Fast forward to the Super Bowl. We knew if the Steelers won that the most-popular headline would have been "Seventh heaven."
Their loss brought "Seven can wait," which must have been good because most media outlets used it. At the same time, if it's that good, not everyone would think of it.
On Page A1, we used "Texas toast," suggested by Ray Eckenrode, another award-winning headline writer during his days in the newsroom. "Texas toast" also hit the double meaning since the game was in Dallas and the Steelers were, well, toasted.
Skilled headline writing is a gift - even when your favorite team loses.
We would hope any and every family would settle whatever differences there may be prior to running someone's obituary.
That, unfortunately, wasn't the case in a couple of instances recently, including an apparent death-bed request not to include his wife's name in the obit.
The funeral home delivered the information, and when it was printed, the departed's wife came to the Mirror and pleaded to be included.
Our obituary writers (Suzanne McGaffin, Joan Thompson and Beth Lovell) are compassionate and meticulous, but we are not set up for this level of grief counseling - not while sometimes taking double-digit obits per day.
This is why we absolutely must maintain the policy that information must come to us from the funeral home.
After several weeks without our restaurant compliance reports that run on Mondays, due to a technical snafu, the information has returned.
It's interesting how many of you noticed.
I had one cordial conversation with a reader who wondered whether they had been discontinued but also thinks we ought to be doing restaurant reviews.
My explanation is I just don't think that would fly in a market of this size.
Restaurants have a tough enough go, let alone having someone who is not an expert but simply carrying out an assignment showing up on a busy night and finding a steak slightly overcooked.
The Philadelphia Inquirer, which has a food critic likely with a culinary background, probably can get away with it.

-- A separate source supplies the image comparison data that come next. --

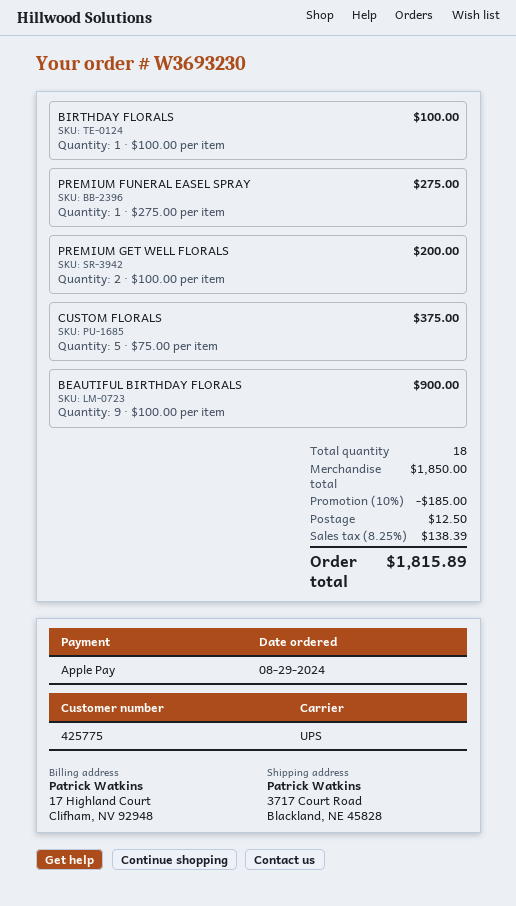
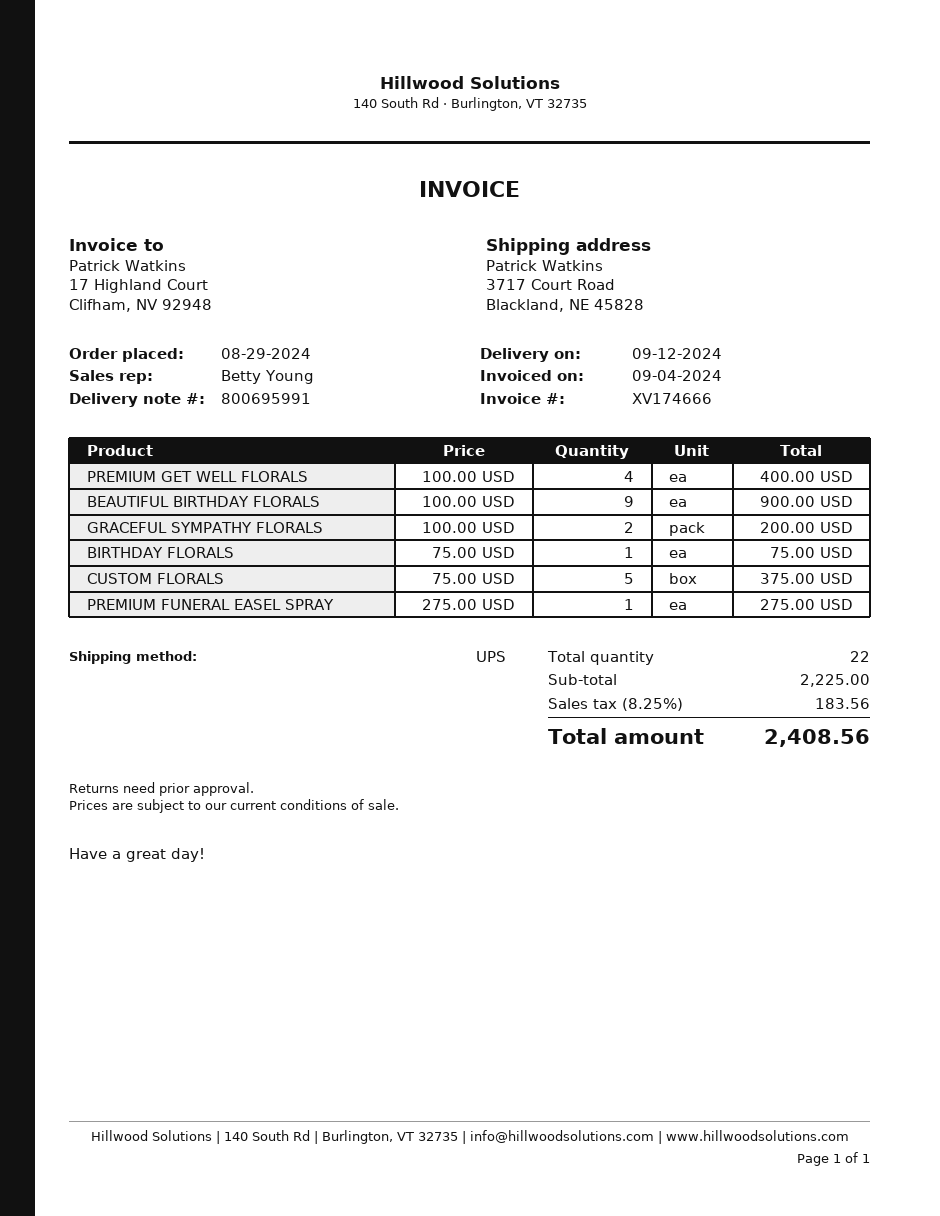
BIRTHDAY FLORALS: 1 x 100.00 = 100.00 -> 1 x 75.00 = 75.00
PREMIUM GET WELL FLORALS: 2 x 100.00 = 200.00 -> 4 x 100.00 = 400.00
GRACEFUL SYMPATHY FLORALS: none -> 2 x 100.00 = 200.00
total quantity: 18 -> 22
subtotal: 1850.00 -> 2225.00
discount: 10% = 185.00 -> none
shipping: 12.50 -> none
tax: 8.25% = 138.39 -> 8.25% = 183.56
total: 1815.89 -> 2408.56

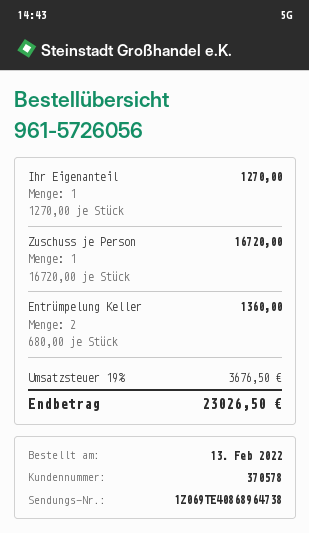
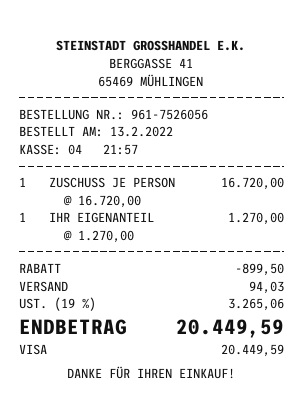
order number: 961-5726056 -> 961-7526056
Entrümpelung Keller: 2 x 680.00 = 1360.00 -> none
discount: none -> 899.50
shipping: none -> 94.03
tax: 19% = 3676.50 -> 19% = 3265.06
total: 23026.50 -> 20449.59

I'm not sure we can or would want to.
Our answer is our monthly "Behind the plates," series that runs in the Life section and focuses on the locally owned restaurants, their history and their specialties, without assigning a rating.
Just as we wouldn't subjectively give four stars or two stars - publicly - to any other business we walked into.
Happy Valentine's Day
To all the loving people in my life.